The mother tongue, our “first language,”  is a language of confidence in the presence of the Holy Spirit; a language of certainty about the power of the gospel to transform.

 When will we learn that academic rigor alone will not win the world for Christ? Proclamation and teaching are not enough. Correct doctrine will not do it. The old language, which we need to make new, is the language lived and preached in the power of the Holy Spirit. In the Confessing Movement in the United Methodist Church, we are seeking a renewal of our confession of Orthodox Christianity, a reinvigoration of doctrine. We are contending for the faith once and for all delivered to the saints. I believe we are struggling for the soul of the church. But I know it’s not just a doctrinal struggle.

Recently in my reading in Revelation, it hit me hard: only two of the seven churches of Revelation (Pergamum and Thyatira) were scolded for false doctrine. They had lost their first love. But the glorified Christ talked most about fervency, about closeness to the Lord, about overcoming, about having ears to hear, about watching and praying, about repentance, about his triumphant return, about the new Jerusalem, about our sitting with him on the throne of his glory.
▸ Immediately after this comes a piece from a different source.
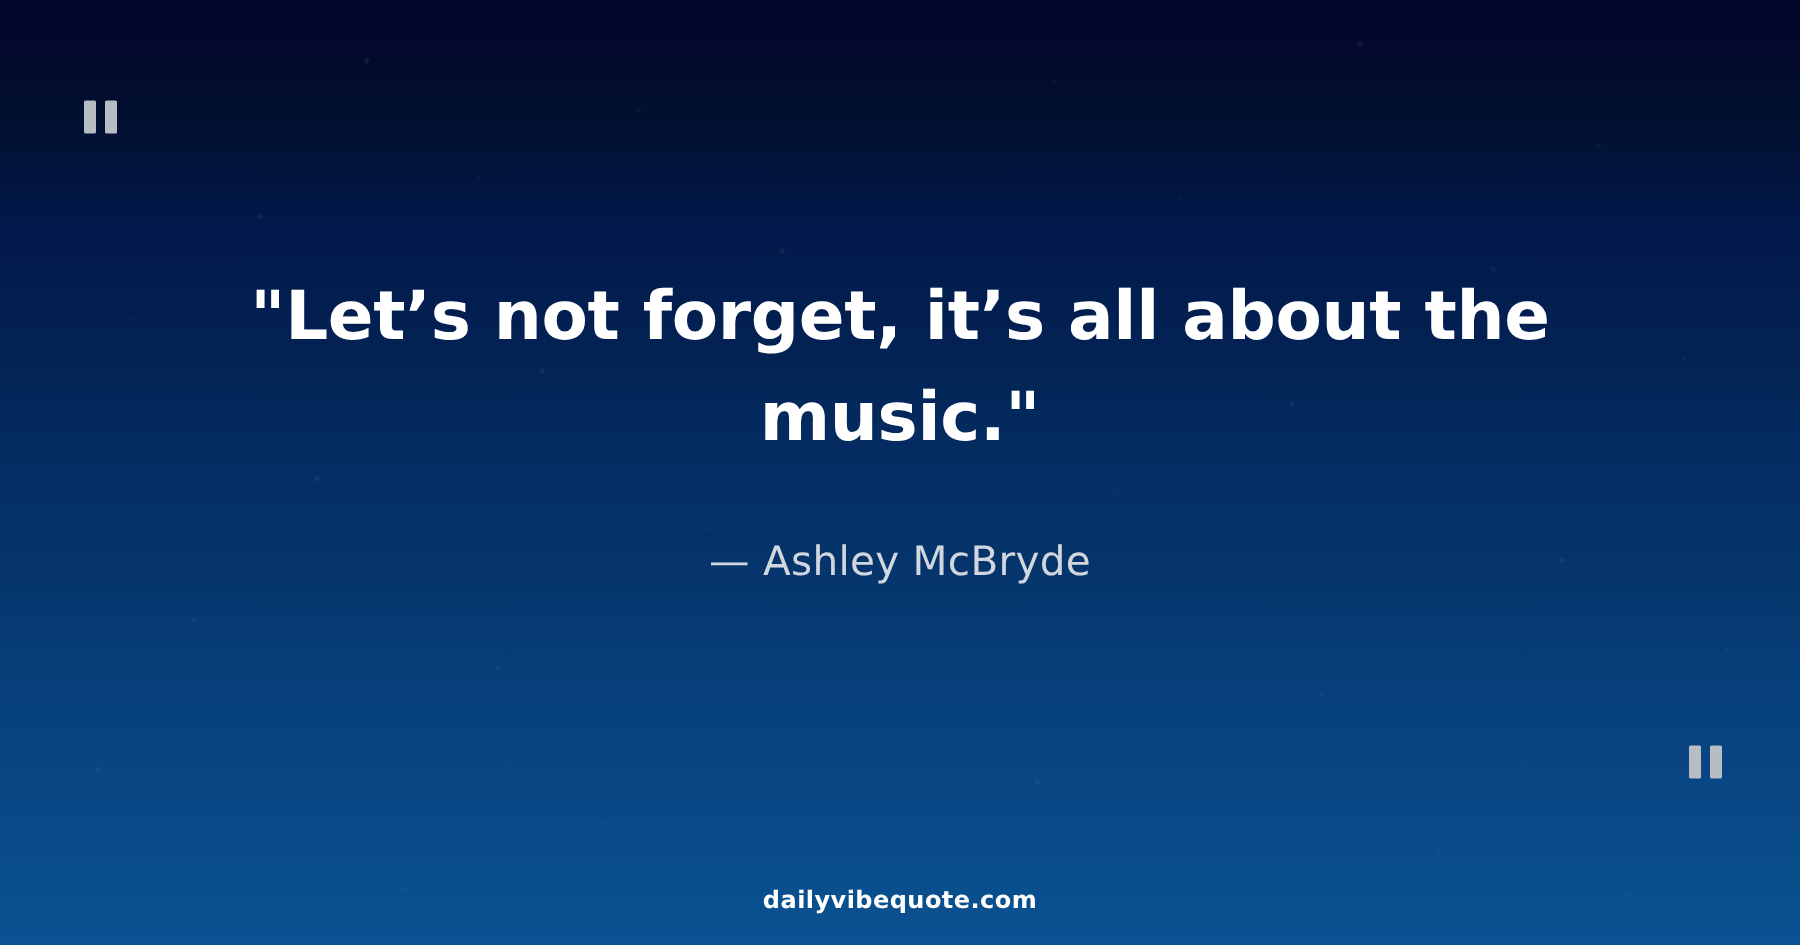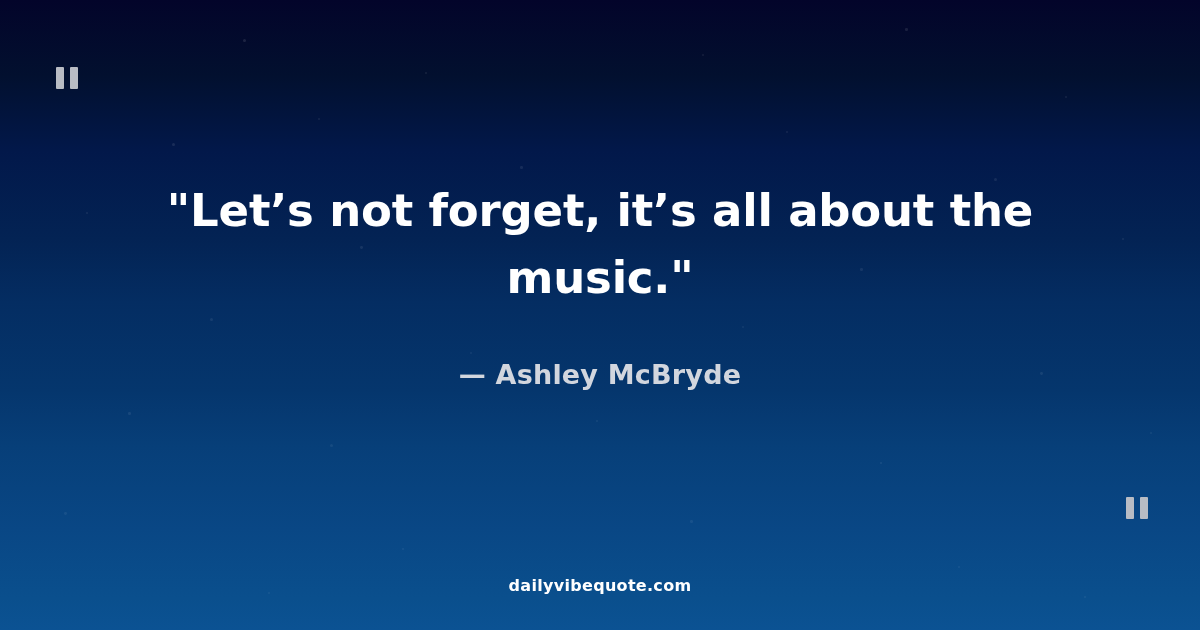"— Ashley McBryde" .attribution { font-weight: 700 -> 400 }
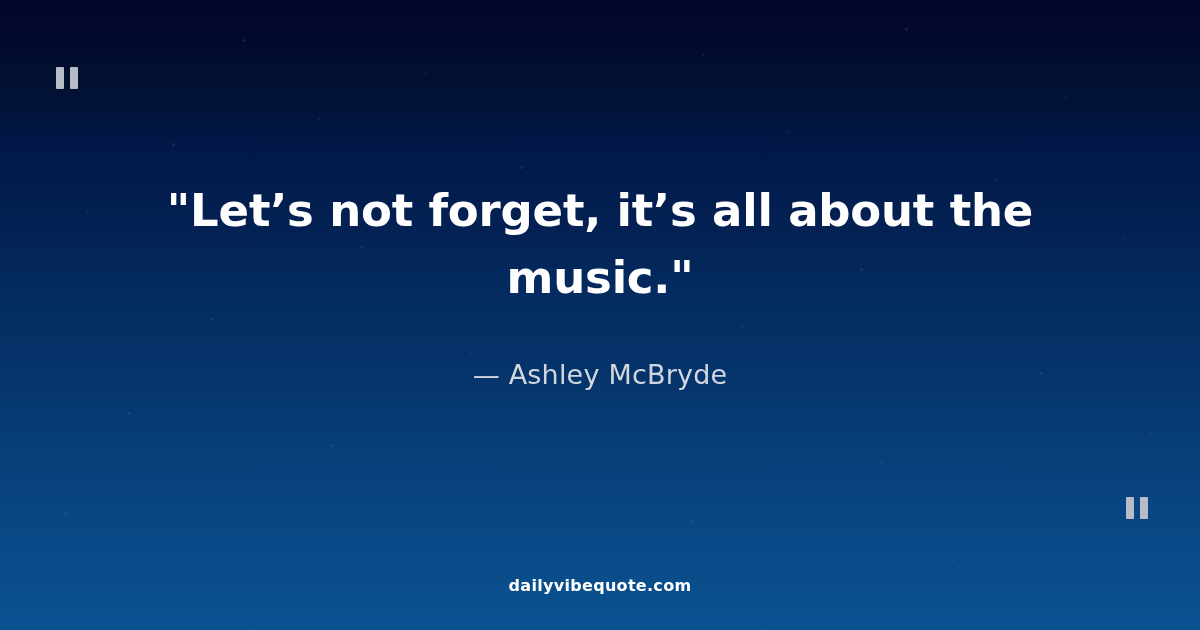"dailyvibequote.com" .footer { top: 576px -> 590px }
 So the mother tongue, our “first language”, is a language of confidence in the presence of the Holy Spirit, and a language of certainty about the power of the gospel to transform. And overarching it all is a language of relationship that has its beginning, its substance, and its ending in love. The incarnation did not cease with Jesus when the word became flesh. The incarnation must go on and on with us. What Christ has been and done for us we must be and do for others.